[Start of section]

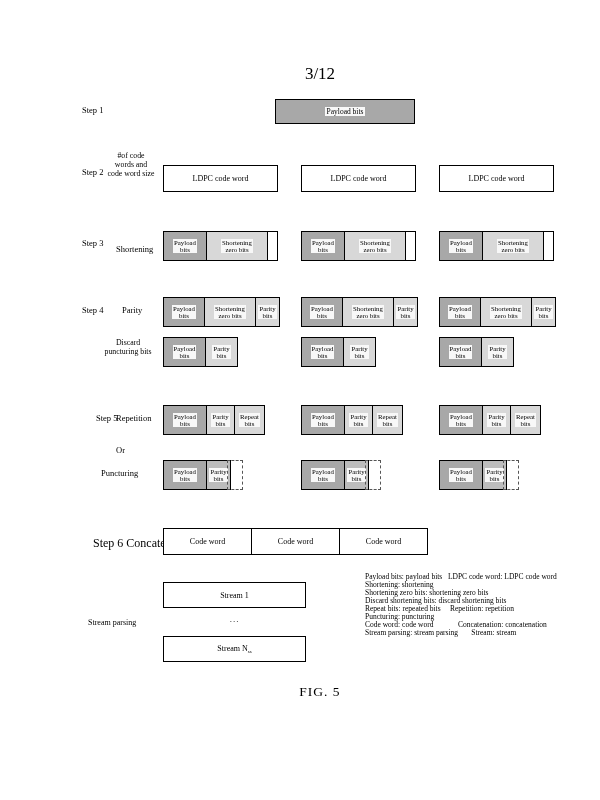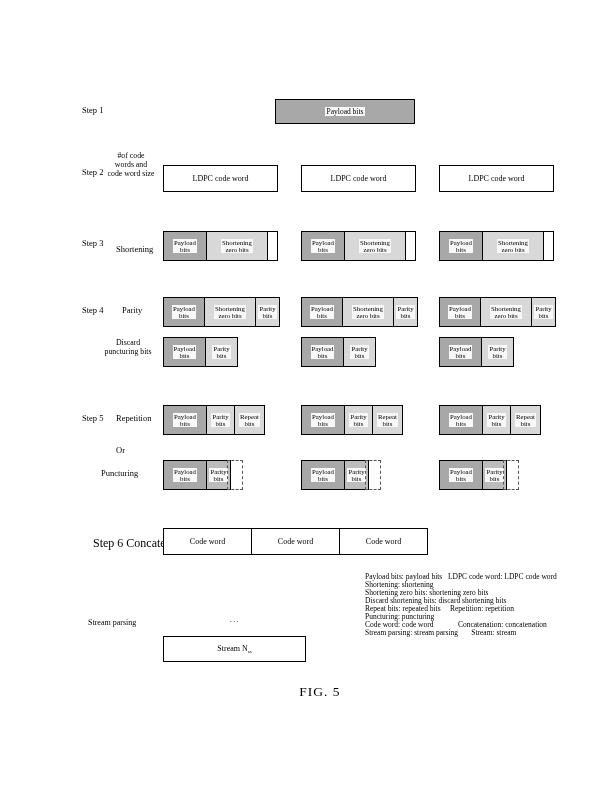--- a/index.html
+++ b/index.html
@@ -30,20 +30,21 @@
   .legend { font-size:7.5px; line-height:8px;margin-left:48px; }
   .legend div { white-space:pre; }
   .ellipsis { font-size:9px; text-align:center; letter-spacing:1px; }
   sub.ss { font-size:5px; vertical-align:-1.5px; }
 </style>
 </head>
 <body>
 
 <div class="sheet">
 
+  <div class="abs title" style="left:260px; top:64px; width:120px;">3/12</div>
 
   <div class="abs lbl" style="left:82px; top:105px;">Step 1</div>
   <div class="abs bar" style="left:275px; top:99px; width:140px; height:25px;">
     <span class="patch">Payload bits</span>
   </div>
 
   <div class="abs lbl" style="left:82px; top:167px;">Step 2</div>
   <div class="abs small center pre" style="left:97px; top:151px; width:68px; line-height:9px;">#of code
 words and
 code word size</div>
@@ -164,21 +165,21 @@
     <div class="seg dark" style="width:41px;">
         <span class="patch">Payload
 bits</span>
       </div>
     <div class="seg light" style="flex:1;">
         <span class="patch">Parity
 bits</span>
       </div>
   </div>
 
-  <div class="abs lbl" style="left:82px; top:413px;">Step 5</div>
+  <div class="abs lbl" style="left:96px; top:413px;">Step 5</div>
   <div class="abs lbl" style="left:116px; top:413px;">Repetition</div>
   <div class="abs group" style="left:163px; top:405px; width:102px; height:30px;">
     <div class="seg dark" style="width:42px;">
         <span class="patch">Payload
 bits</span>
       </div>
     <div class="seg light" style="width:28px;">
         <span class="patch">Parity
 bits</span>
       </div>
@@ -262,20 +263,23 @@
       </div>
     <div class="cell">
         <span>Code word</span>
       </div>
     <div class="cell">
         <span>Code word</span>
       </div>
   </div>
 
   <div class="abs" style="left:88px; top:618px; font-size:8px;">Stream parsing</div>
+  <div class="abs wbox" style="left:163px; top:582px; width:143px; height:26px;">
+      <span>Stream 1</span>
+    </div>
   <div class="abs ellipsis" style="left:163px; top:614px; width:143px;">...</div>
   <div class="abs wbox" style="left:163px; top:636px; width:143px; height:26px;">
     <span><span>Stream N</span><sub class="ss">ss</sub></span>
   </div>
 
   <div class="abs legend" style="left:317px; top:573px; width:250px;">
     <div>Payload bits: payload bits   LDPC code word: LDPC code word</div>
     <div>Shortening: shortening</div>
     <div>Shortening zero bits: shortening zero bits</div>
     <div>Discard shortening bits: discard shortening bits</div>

[End of section]

■ **Exercise**:
Look over the listing above and copy each line that contains "align".

■ **Exercise answer**:
   .ellipsis { font-size:9px; text-align:center; letter-spacing:1px; }
   sub.ss { font-size:5px; vertical-align:-1.5px; }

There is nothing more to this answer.